Application Category

📝 Abstract
While large language models with vision capabilities (VLMs), e.g., GPT-4o and Gemini 1.5 Pro, score high on many vision-understanding benchmarks, they are still struggling with low-level vision tasks that are easy to humans. Specifically, on BlindTest, our suite of 7 very simple tasks, including identifying (a) whether two circles overlap; (b) how many times two lines intersect; (c) which letter is being circled in a word; and (d) the number of circles in an Olympic-like logo, four state-of-the-art VLMs are only 58.07% accurate on average. Claude 3.5 Sonnet performs the best at 77.84% accuracy, far from the human expected accuracy of 100%. Across different image resolutions and line widths, VLMs including slow-thinking models consistently struggle with those tasks that require precise spatial information when geometric primitives overlap or are close. Yet, VLMs perform at near-100% accuracy when much more space is added to separate shapes and letters. Linear probing experiments show that vision encoders contain sufficient visual information to solve BlindTest and that language models fail to decode this information into correct answers.
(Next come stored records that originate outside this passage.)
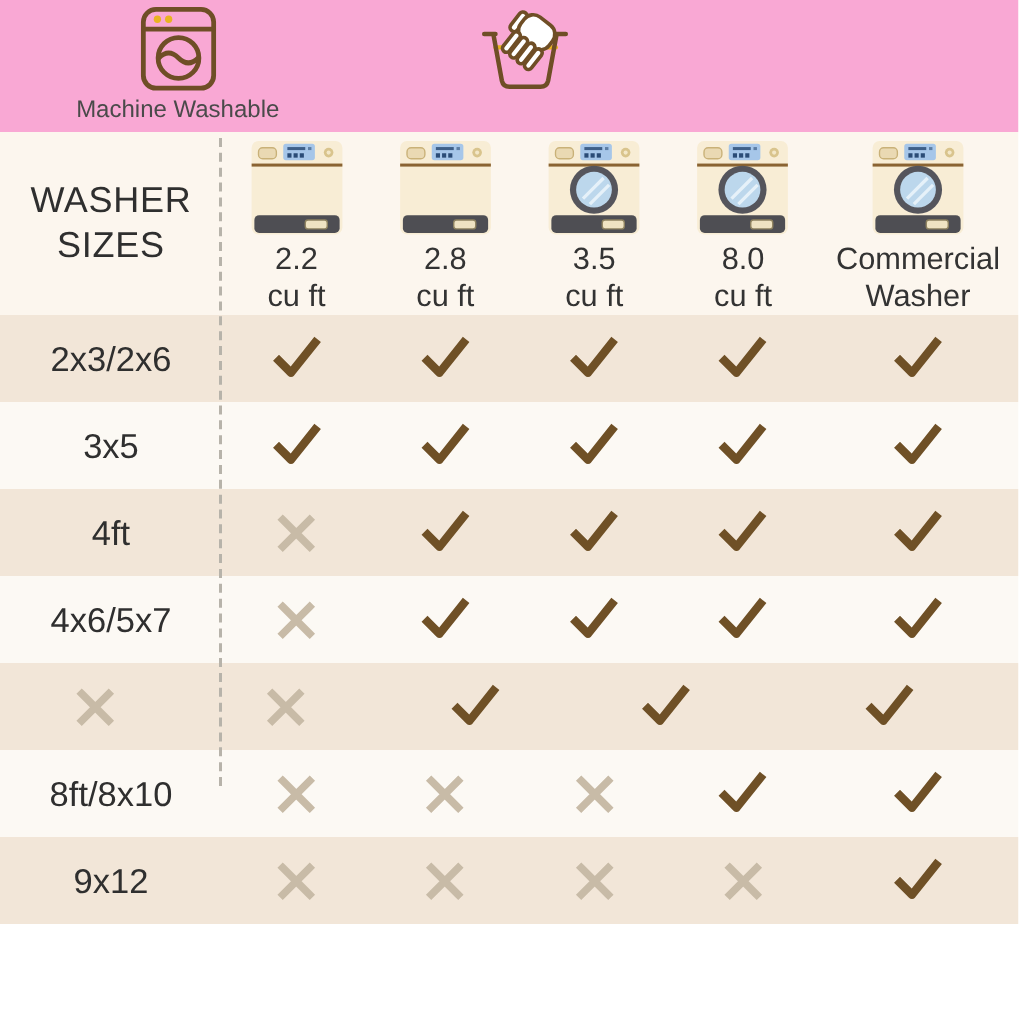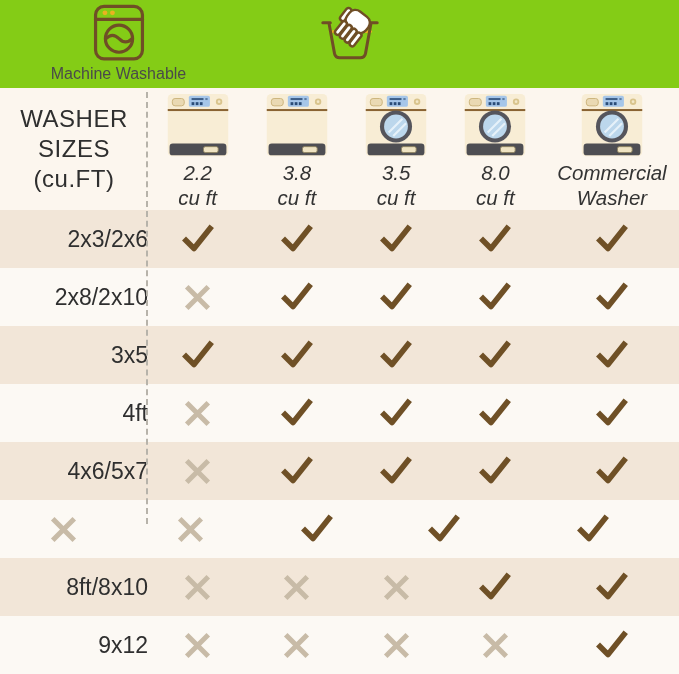--- a/index.html
+++ b/index.html
@@ -7,21 +7,21 @@
   body {
     font-family: "Liberation Sans", sans-serif;
     background: #ffffff;
     overflow: hidden;
   }
   .page { width: 679px; height: 674px; }
 
   
   .legend {
     height: 88px;
-    background: #84cc16;
+    background: #f9a8d4;
     display: grid;
     grid-template-columns: 237px 226px 216px;
   }
   .legend-item {
     display: flex;
     flex-direction: column;
     align-items: center;
     padding-top: 3px;
   }
   .legend-icon svg { display: block; }
@@ -52,41 +52,41 @@
     width: 148px;
     display: flex;
     flex-direction: column;
     align-items: center;
     justify-content: center;
     font-size: 24px;
     line-height: 30px;
     color: #2f2f2f;
     letter-spacing: 0.5px;
   }
-  .cols { flex: 1; display: flex; font-style: italic; }
+  .cols { flex: 1; display: flex; }
   .col-header {
     flex: 1;
     display: flex;
     flex-direction: column;
     align-items: center;
     padding-top: 4px;
     font-size: 20.5px;
     line-height: 25px;
     color: #333333;
     white-space: nowrap;
   }
   .col-header:last-child { flex: 1.35; }
   .washer-icon svg { display: block; }
 
   .row { height: 58px; display: flex; align-items: center; }
   .row:nth-child(odd)  { background: #f2e6d8; }
   .row:nth-child(even) { background: #fcf9f4; }
   .row-label {
     width: 148px;
-    text-align: right;
+    text-align: center;
     font-size: 23px;
     color: #2f2f2f;
   }
   .cells { flex: 1; display: flex; height: 100%; }
   .cell {
     flex: 1;
     display: flex;
     align-items: center;
     justify-content: center;
   }
@@ -133,21 +133,20 @@
 
   </header>
 
   <div class="table-wrap">
     <div class="divider"></div>
 
     <div class="thead">
       <div class="corner">
         <span>WASHER</span>
         <span>SIZES</span>
-        <span>(cu.FT)</span>
       </div>
       <div class="cols" id="colHeaders">
   <div class="col-header">
     <span class="washer-icon">
               <svg width="66" height="68" viewBox="0 0 72 74">
     <rect x="3" y="2" width="66" height="68" rx="5" fill="#f8edd5"></rect>
     <rect x="8" y="7" width="13" height="8" rx="3" fill="#ead9b3" stroke="#c9b178" stroke-width="1"></rect>
     <rect x="26" y="4" width="23" height="12" rx="2" fill="#a6c6e9"></rect>
     <rect x="29" y="6.5" width="13" height="2.2" fill="#2b4c77" opacity="0.85"></rect>
     <rect x="44" y="6.5" width="2.5" height="2.2" fill="#2b4c77" opacity="0.6"></rect>
@@ -178,21 +177,21 @@
     <rect x="33.5" y="11" width="3" height="3.2" fill="#2b4c77"></rect>
     <rect x="38" y="11" width="3" height="3.2" fill="#2b4c77"></rect>
     <circle cx="59" cy="10.5" r="3.5" fill="#d9c48d"></circle>
     <circle cx="59" cy="10.5" r="1.5" fill="#f3e7c8"></circle>
     <rect x="3" y="18.5" width="66" height="2.2" fill="#8a6332"></rect>
 
     <rect x="5" y="56" width="62" height="13" rx="3.5" fill="#4e4e53"></rect>
     <rect x="42" y="59.5" width="16" height="6.5" rx="2" fill="#efe3c2" stroke="#8f8360" stroke-width="1"></rect>
   </svg>
             </span>
-    <span class="col-line1">3.8</span>
+    <span class="col-line1">2.8</span>
     <span class="col-line2">cu ft</span>
   </div>
 
   <div class="col-header">
     <span class="washer-icon">
               <svg width="66" height="68" viewBox="0 0 72 74">
     <rect x="3" y="2" width="66" height="68" rx="5" fill="#f8edd5"></rect>
     <rect x="8" y="7" width="13" height="8" rx="3" fill="#ead9b3" stroke="#c9b178" stroke-width="1"></rect>
     <rect x="26" y="4" width="23" height="12" rx="2" fill="#a6c6e9"></rect>
     <rect x="29" y="6.5" width="13" height="2.2" fill="#2b4c77" opacity="0.85"></rect>
@@ -291,50 +290,20 @@
   </svg>
             </div>
             <div class="cell">
               <svg width="34" height="30" viewBox="0 0 34 30">
     <path d="M5 16.5 L13 24.5 L29 4.5" fill="none" stroke="#6f5026" stroke-width="5.6" stroke-linecap="square" stroke-linejoin="round"></path>
   </svg>
             </div>
           </div>
   </div>
 
-  <div class="row">
-    <div class="row-label">2x8/2x10</div>
-    <div class="cells">
-            <div class="cell">
-              <svg width="31" height="31" viewBox="0 0 31 31">
-    <path d="M6.5 6.5 L24.5 24.5 M24.5 6.5 L6.5 24.5" fill="none" stroke="#c8bba7" stroke-width="5" stroke-linecap="square"></path>
-  </svg>
-            </div>
-            <div class="cell">
-              <svg width="34" height="30" viewBox="0 0 34 30">
-    <path d="M5 16.5 L13 24.5 L29 4.5" fill="none" stroke="#6f5026" stroke-width="5.6" stroke-linecap="square" stroke-linejoin="round"></path>
-  </svg>
-            </div>
-            <div class="cell">
-              <svg width="34" height="30" viewBox="0 0 34 30">
-    <path d="M5 16.5 L13 24.5 L29 4.5" fill="none" stroke="#6f5026" stroke-width="5.6" stroke-linecap="square" stroke-linejoin="round"></path>
-  </svg>
-            </div>
-            <div class="cell">
-              <svg width="34" height="30" viewBox="0 0 34 30">
-    <path d="M5 16.5 L13 24.5 L29 4.5" fill="none" stroke="#6f5026" stroke-width="5.6" stroke-linecap="square" stroke-linejoin="round"></path>
-  </svg>
-            </div>
-            <div class="cell">
-              <svg width="34" height="30" viewBox="0 0 34 30">
-    <path d="M5 16.5 L13 24.5 L29 4.5" fill="none" stroke="#6f5026" stroke-width="5.6" stroke-linecap="square" stroke-linejoin="round"></path>
-  </svg>
-            </div>
-          </div>
-  </div>
 
   <div class="row">
     <div class="row-label">3x5</div>
     <div class="cells">
             <div class="cell">
               <svg width="34" height="30" viewBox="0 0 34 30">
     <path d="M5 16.5 L13 24.5 L29 4.5" fill="none" stroke="#6f5026" stroke-width="5.6" stroke-linecap="square" stroke-linejoin="round"></path>
   </svg>
             </div>
             <div class="cell">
Code and data are at: https://vlmsareblind.github.io
Problem

Research questions and friction points this paper is trying to address.

VLMs fail to translate precise spatial visual features into words
VLMs struggle with low-level vision tasks involving overlapping geometric primitives
VLMs perform poorly on simple spatial reasoning tasks that humans find easy
Innovation

Methods, ideas, or system contributions that make the work stand out.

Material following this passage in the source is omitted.